Mathematical Modeling of Diffusion
1. Fundamental Governing Equations
1.1 Fick's Laws of Diffusion
The foundation of diffusion modeling in semiconductor manufacturing rests on Fick's laws :
Fick's First Law
The flux is proportional to the concentration gradient:
$$
J = -D \frac{\partial C}{\partial x}
$$
Where:
- $J$ = flux (atoms/cm²·s)
- $D$ = diffusion coefficient (cm²/s)
- $C$ = concentration (atoms/cm³)
- $x$ = position (cm)
Note: The negative sign indicates diffusion occurs from high to low concentration regions.
Fick's Second Law
Derived from the continuity equation combined with Fick's first law:
$$
\frac{\partial C}{\partial t} = D \frac{\partial^2 C}{\partial x^2}
$$
Key characteristics:
- This is a parabolic partial differential equation
- Mathematically identical to the heat equation
- Assumes constant diffusion coefficient $D$
1.2 Temperature Dependence (Arrhenius Relationship)

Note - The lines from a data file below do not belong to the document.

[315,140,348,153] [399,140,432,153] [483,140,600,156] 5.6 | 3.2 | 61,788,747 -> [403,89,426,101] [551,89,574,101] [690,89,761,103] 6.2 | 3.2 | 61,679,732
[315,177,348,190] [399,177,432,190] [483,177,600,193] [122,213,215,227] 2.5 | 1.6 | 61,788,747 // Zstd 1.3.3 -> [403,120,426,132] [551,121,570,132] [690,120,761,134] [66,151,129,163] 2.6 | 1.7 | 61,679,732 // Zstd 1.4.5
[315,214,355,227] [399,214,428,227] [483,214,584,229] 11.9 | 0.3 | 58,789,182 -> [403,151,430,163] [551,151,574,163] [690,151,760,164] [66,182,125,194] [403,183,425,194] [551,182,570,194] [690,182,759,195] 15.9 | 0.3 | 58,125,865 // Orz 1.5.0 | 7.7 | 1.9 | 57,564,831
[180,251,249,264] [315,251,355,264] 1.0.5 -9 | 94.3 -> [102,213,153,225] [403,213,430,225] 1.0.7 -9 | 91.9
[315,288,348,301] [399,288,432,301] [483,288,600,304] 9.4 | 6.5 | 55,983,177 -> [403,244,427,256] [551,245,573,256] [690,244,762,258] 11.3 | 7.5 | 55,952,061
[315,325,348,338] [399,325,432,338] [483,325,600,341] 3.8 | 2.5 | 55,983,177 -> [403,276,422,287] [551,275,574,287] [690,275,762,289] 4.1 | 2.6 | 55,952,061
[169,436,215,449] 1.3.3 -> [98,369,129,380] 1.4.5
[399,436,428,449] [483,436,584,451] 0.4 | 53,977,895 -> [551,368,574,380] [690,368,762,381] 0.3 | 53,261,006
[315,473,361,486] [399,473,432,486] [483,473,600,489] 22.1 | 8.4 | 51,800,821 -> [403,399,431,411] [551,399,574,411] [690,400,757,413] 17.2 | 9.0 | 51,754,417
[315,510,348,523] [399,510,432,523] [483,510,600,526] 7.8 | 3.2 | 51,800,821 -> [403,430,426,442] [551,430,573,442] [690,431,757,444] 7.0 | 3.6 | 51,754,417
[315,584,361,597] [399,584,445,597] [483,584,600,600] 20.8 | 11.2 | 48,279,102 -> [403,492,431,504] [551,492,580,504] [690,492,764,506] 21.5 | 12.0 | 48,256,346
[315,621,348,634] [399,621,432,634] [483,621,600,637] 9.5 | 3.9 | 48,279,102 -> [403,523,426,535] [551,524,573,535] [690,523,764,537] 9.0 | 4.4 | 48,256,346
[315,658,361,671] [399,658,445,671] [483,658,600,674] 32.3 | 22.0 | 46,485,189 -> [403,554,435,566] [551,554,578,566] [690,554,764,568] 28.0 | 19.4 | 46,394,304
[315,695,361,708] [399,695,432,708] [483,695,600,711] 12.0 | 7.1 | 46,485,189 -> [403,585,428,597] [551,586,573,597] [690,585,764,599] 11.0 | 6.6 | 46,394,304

The diffusion coefficient follows the Arrhenius relationship:
$$
D(T) = D_0 \exp\left(-\frac{E_a}{kT}\right)
$$
Where:
- $D_0$ = pre-exponential factor (cm²/s)
- $E_a$ = activation energy (eV)
- $k$ = Boltzmann constant ($8.617 \times 10^{-5}$ eV/K)
- $T$ = absolute temperature (K)
1.3 Typical Dopant Parameters in Silicon
| Dopant | $D_0$ (cm²/s) | $E_a$ (eV) | $D$ at 1100°C (cm²/s) |
|--------|---------------|------------|------------------------|
| Boron (B) | ~10.5 | ~3.69 | ~$10^{-13}$ |
| Phosphorus (P) | ~10.5 | ~3.69 | ~$10^{-13}$ |
| Arsenic (As) | ~0.32 | ~3.56 | ~$10^{-14}$ |
| Antimony (Sb) | ~5.6 | ~3.95 | ~$10^{-14}$ |
2. Analytical Solutions for Standard Boundary Conditions
2.1 Constant Surface Concentration (Predeposition)
Boundary and Initial Conditions
- $C(0,t) = C_s$ — surface held at solid solubility
- $C(x,0) = 0$ — initially undoped wafer
- $C(\infty,t) = 0$ — semi-infinite substrate
Solution: Complementary Error Function Profile
$$
C(x,t) = C_s \cdot \text{erfc}\left(\frac{x}{2\sqrt{Dt}}\right)
$$
Where the complementary error function is defined as:
$$
\text{erfc}(\eta) = 1 - \text{erf}(\eta) = 1 - \frac{2}{\sqrt{\pi}}\int_0^\eta e^{-u^2} \, du
$$
Total Dose Introduced
$$
Q = \int_0^\infty C(x,t) \, dx = \frac{2 C_s \sqrt{Dt}}{\sqrt{\pi}} \approx 1.13 \, C_s \sqrt{Dt}
$$
Key Properties
- Surface concentration remains constant at $C_s$
- Profile penetrates deeper with increasing $\sqrt{Dt}$
- Characteristic diffusion length: $L_D = 2\sqrt{Dt}$
2.2 Fixed Dose / Gaussian Drive-in
Boundary and Initial Conditions
- Total dose $Q$ is conserved (no dopant enters or leaves)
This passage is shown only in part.